For all our early merrymaking though, many exchange students don’t feel Christmas in the air—literally. The temperature drop in the Philippines is near imperceptible to the foreign exchange students used to snowy Christmases in temperate countries like Germany, Korea and Japan. Nonetheless, the Philippines’ relatively warmer temperatures during Christmas are what “makes it special,” remarks Judith Meier.

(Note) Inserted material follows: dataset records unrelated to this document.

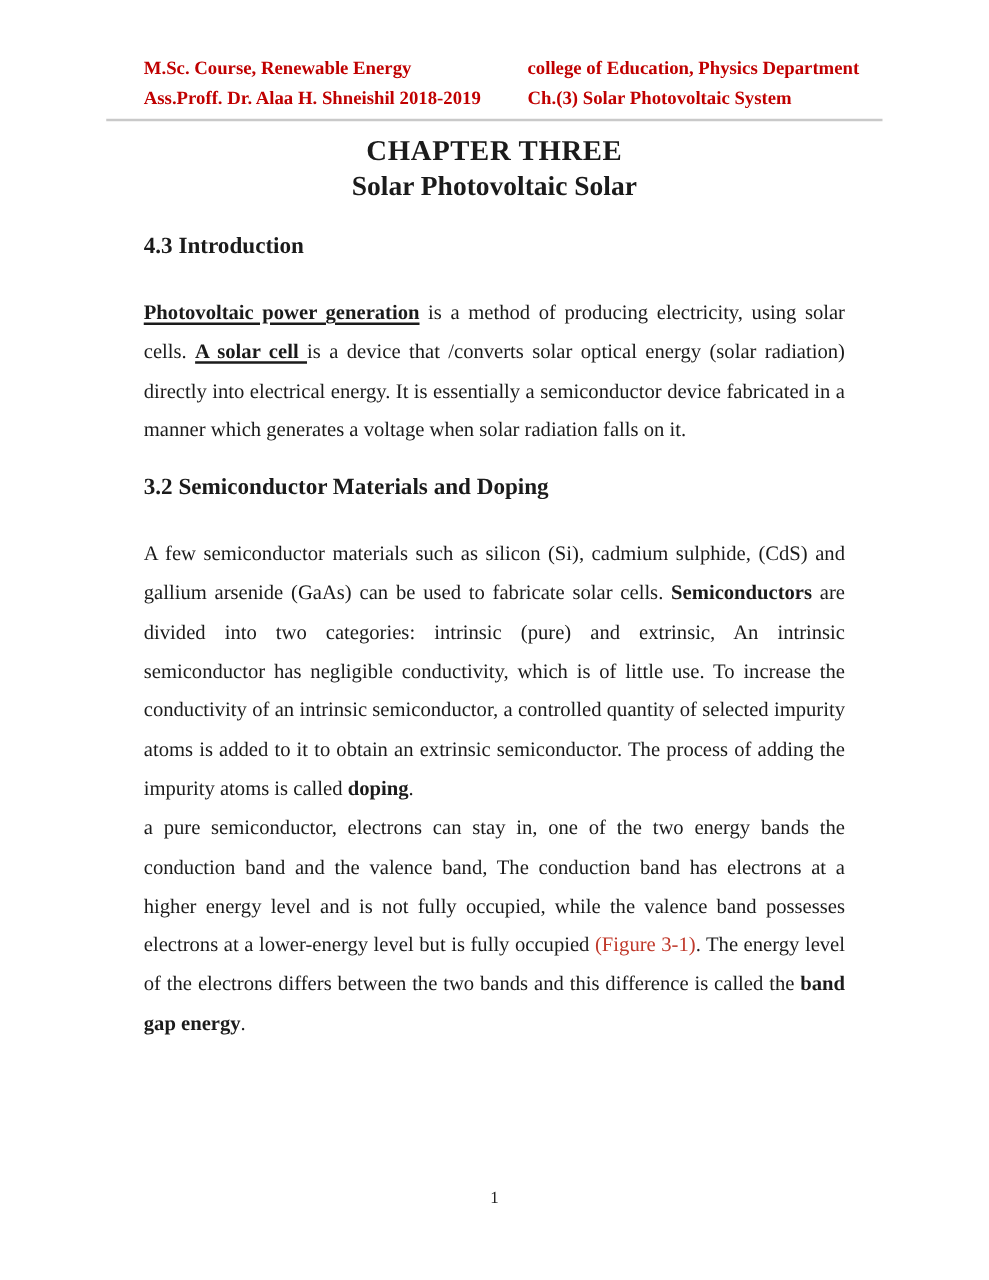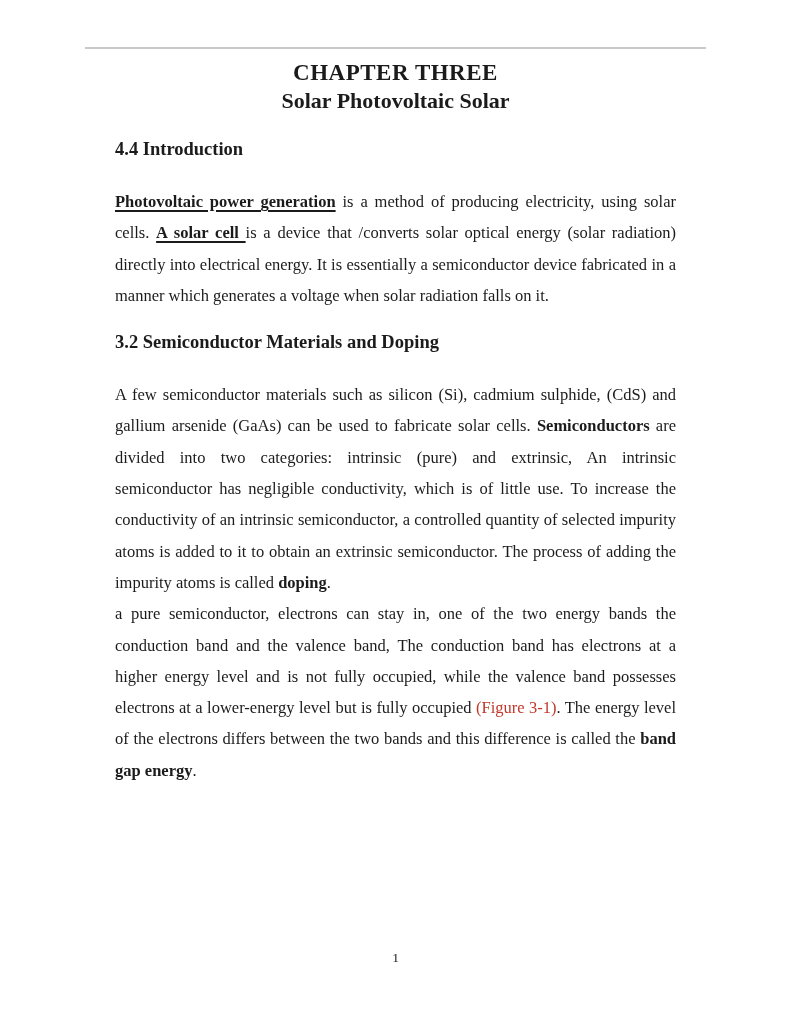--- a/index.html
+++ b/index.html
@@ -92,6 +92,16 @@
 
 <div class="page">
 
+  <div class="header">
+    <div class="header-col left">
+      <div>M.Sc. Course, Renewable Energy</div>
+      <div>Ass.Proff. Dr. Alaa H. Shneishil 2018-2019</div>
+    </div>
+    <div class="header-col right">
+      <div>college of Education, Physics Department</div>
+      <div>Ch.(3) Solar Photovoltaic System</div>
+    </div>
+  </div>
 
   <hr class="header-rule">
 

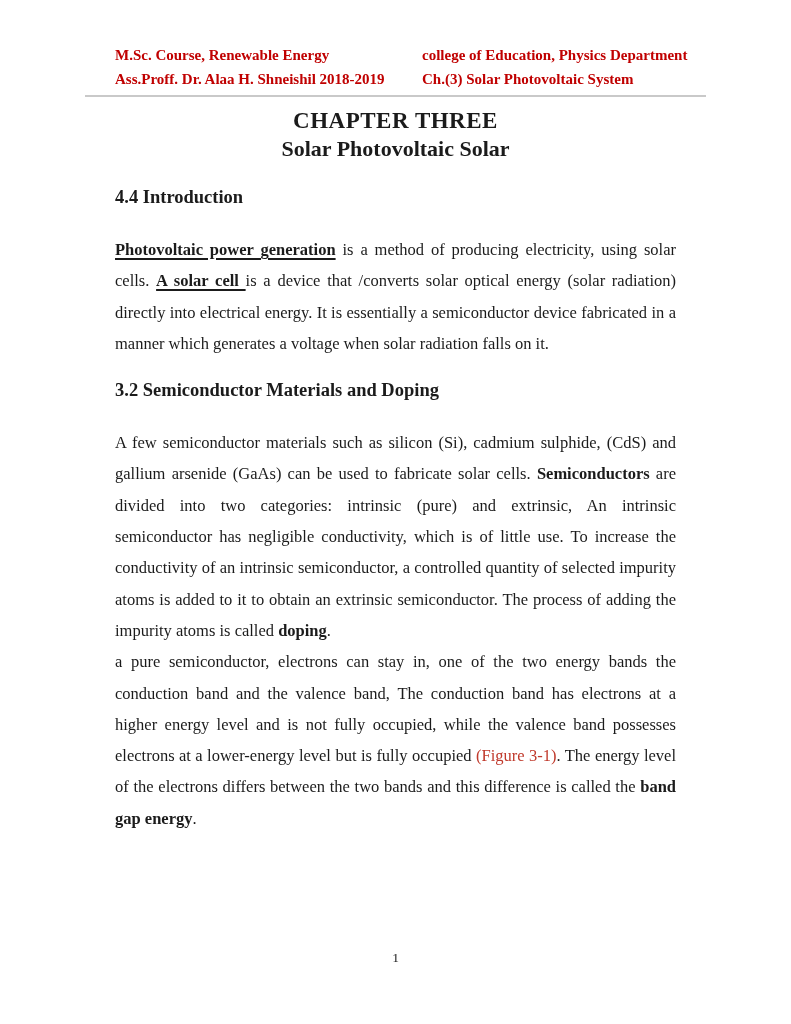--- a/index.html
+++ b/index.html
@@ -108,7 +108,7 @@
   <h1 class="title-line1">CHAPTER THREE</h1>
   <h2 class="title-line2">Solar Photovoltaic Solar</h2>
 
-  <h3 class="section-heading">4.4 Introduction</h3>
+  <h3 class="section-heading">4.3 Introduction</h3>
   <p class="body-para"><span class="bold-underline">Photovoltaic power generation</span><span> is a method of producing electricity, using solar cells. </span><span class="bold-underline">A solar cell </span><span> is a device that /converts solar optical energy (solar radiation) directly into electrical energy. It is essentially a semiconductor device fabricated in a manner which generates a voltage when solar radiation falls on it.</span></p>
 
   <h3 class="section-heading h32">3.2 Semiconductor Materials and Doping</h3>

While some may find our early festivities peculiar, French student Binta Badji feels that this shows how the spirit of Christmas is very much alive among Filipinos. She shares, “In France, [Christmas is] kind of commercial, but here it’s really in the culture and people really mean it.”

Crossing borders

Whether through grand parties or quiet family affairs, Christmas is celebrated all over the world. And despite the distance and lack of conventional celebrations, year after year, these students still manage to revel in the spirit of Christmas. Perhaps it’s the fact that technology today can surpass the challenge of distance from the place they call home, or that good food will always make an occasion feel like a party, be it ramen at a random Japanese restaurant, the Filipino favorite lechon, or Chinese takeout.

But really, no matter where we are in the world, that warm, fuzzy feeling of spending Christmas with loved ones—family or otherwise—will always be the same.